The ubiquitous Michael Kitces is going after the Gen X and Gen Y market.
Kitces, director of research for Pinnacle Advisory Group, based in Columbia, Md., and a tireless industry blogger and public speaker, is teaming with advisor Alan Moore, founder of Serenity Financial Consulting to form XY Planning Network, which will assist financial advisors working with Gen X and Gen Y clients.
Kitces and Moore have begun tweeting about the new venture, but are otherwise remaining silent until a "first round launch" of the website next week.
MichaelKitces (@MichaelKitces) March 20, 2014
XY Planning Network is "ultimately building toward a full-scale launch around early June," says Kitces, who is also a Financial Planning columnist. The new business will be "built in the virtual world," he adds. "There will be no physical offices."
Moore also speaks frequently at industry events about working with younger clients and having a "virtual" practice based more on phone, Skype and email exchanges than face-to-face meetings in his offices in Milwaukee or Bozeman, Mont.
Other advisors have sounded supportive. Brandon Moss, a United Capital managing director in Dallas who focuses on younger, more tech-savvy clients, responded to Kitces' initial announcement with interest.
Brandon Moss (@brandonlmoss) March 20, 2014
The new venture is "exciting for the industry," says Ted Jenkin, co-founder of oXYGen Financial in Atlanta, a 6-year-old advisory firm that caters to Gen X and Gen Y clients (but is not connected to XY Planning Network). "I hope more financial planning advisors see this as a viable market and are genuinely interested in helping Gen X and Gen Y clients succeed."

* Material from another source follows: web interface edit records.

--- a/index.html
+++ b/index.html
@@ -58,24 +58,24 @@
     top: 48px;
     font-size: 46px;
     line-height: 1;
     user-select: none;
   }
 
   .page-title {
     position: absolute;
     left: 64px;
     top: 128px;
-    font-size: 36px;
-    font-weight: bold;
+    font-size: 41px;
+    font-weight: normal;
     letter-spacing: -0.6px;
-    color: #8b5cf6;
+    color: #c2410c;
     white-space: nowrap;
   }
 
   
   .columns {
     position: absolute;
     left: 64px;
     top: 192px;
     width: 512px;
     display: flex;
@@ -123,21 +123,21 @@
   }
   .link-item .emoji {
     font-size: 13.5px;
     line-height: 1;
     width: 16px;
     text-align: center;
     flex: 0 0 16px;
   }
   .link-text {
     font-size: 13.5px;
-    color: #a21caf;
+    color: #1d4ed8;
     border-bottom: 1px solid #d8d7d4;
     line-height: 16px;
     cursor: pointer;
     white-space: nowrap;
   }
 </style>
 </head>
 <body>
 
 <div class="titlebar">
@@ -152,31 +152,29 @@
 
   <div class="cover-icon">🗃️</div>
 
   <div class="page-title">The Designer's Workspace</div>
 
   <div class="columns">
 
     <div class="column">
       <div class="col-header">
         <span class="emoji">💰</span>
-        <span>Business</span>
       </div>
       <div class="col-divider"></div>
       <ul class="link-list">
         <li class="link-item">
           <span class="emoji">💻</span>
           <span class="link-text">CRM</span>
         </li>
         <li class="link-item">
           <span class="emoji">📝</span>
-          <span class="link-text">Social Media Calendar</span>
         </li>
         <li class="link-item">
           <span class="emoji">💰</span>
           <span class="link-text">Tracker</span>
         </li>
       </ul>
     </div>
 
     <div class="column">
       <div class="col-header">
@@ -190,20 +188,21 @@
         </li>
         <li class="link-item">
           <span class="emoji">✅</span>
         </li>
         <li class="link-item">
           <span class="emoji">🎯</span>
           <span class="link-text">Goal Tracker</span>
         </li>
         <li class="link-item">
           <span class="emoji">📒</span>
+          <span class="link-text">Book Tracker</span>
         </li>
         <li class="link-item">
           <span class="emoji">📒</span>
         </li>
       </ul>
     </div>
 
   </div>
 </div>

Jenkin has publicly championed the younger demographic as prospective clients for years. Next month, he plans to launch ditchthenametag.com -- a new website dedicated to explaining how to use social media to reach younger clients.
Advisors hoping to work with younger clients need to position themselves more as life coaches than just financial advisors, Jenkin says. "They are looking for more day-to-day advice, not just financial planning."
And Kitces has "a lot of credibility in the industry," Jenkin says, giving him an opportunity to monetize interest in elusive younger clients. "It's a great market if you're going to do it the right way."